O texto também permite a convocação de guardas municipais aposentados há menos de cinco anos para reforçar o efetivo em operações especiais.

Os guardas municipais que atuarem na Força Nacional terão os mesmos direitos dos demais integrantes da corporação, incluindo o recebimento de diárias e indenização em caso de morte ou invalidez decorrente das missões. O objetivo é assegurar tratamento igualitário aos profissionais mobilizados.

Parecer do relator
Os parlamentares acolheram o parecer do relator, deputado Evair Vieira de Melo (Republicanos-ES), pela aprovação do projeto.
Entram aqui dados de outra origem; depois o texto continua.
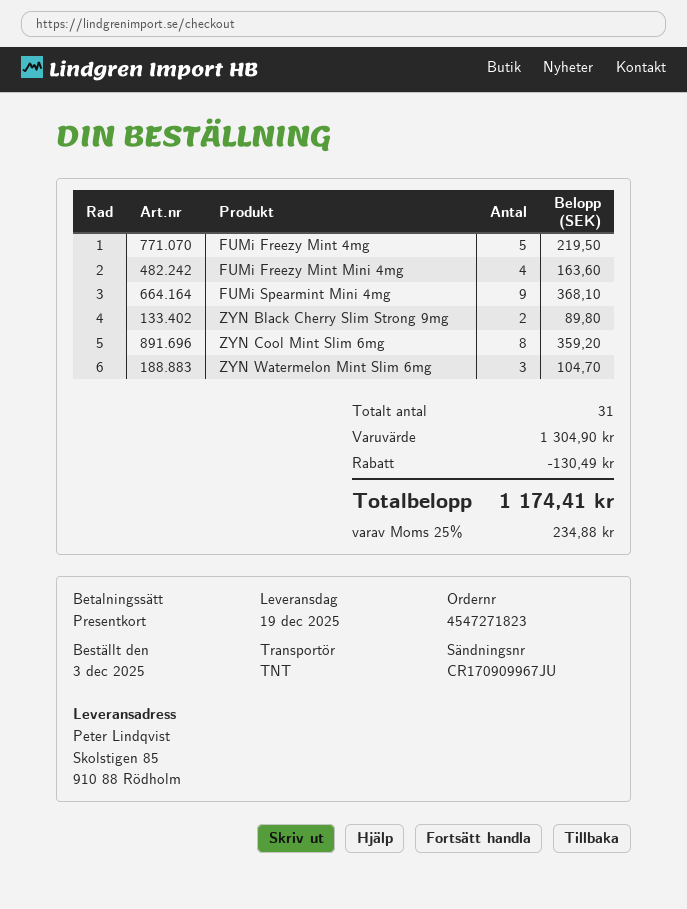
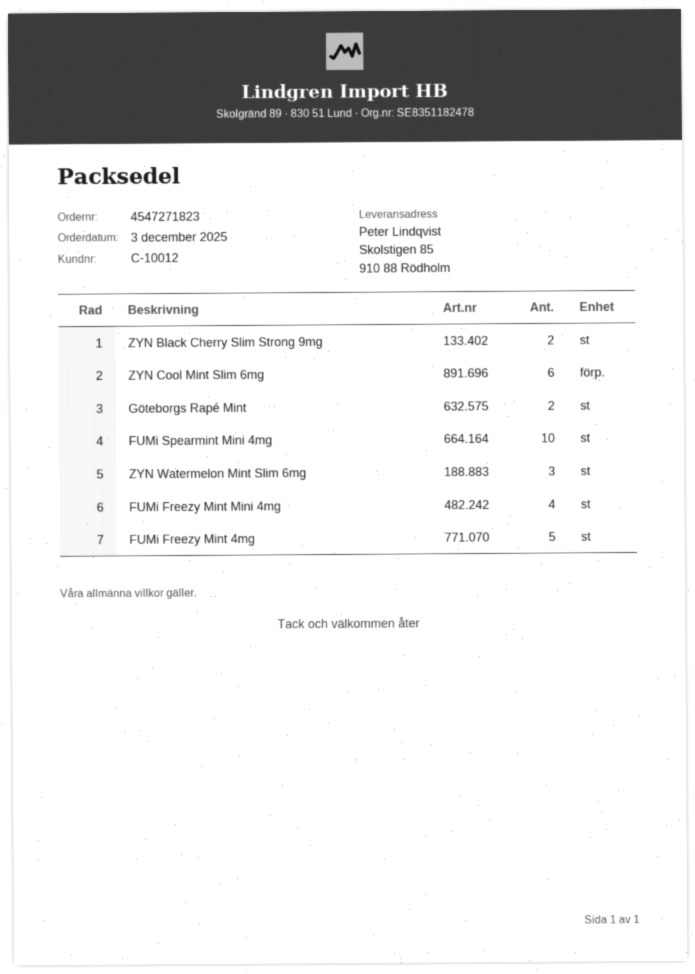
FUMi Spearmint Mini 4mg: 9 -> 10
ZYN Cool Mint Slim 6mg: 8 -> 6
Göteborgs Rapé Mint: none -> 2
Segundo o relator, a medida corrige uma lacuna institucional e valoriza o papel dos municípios na segurança.

“Ao equalizar o regime de pagamentos e de proteção dos guardas municipais ao das demais corporações, garante-se a igualdade para os agentes que arriscam a vida nessas missões”, disse.

O autor da proposta, deputado Capitão Alden (PL-BA), afirmou que as guardas municipais já são reconhecidas como integrantes do Sistema Único de Segurança Pública (Susp), mas ainda precisavam de uma regra clara para atuar na Força Nacional.

Próximas etapas
A proposta será ainda analisada, em caráter conclusivo, pelas comissões de Segurança Pública e Combate ao Crime Organizado; e de Constituição e Justiça e de Cidadania.

Para virar lei, precisa ser aprovada pela Câmara e pelo Senado.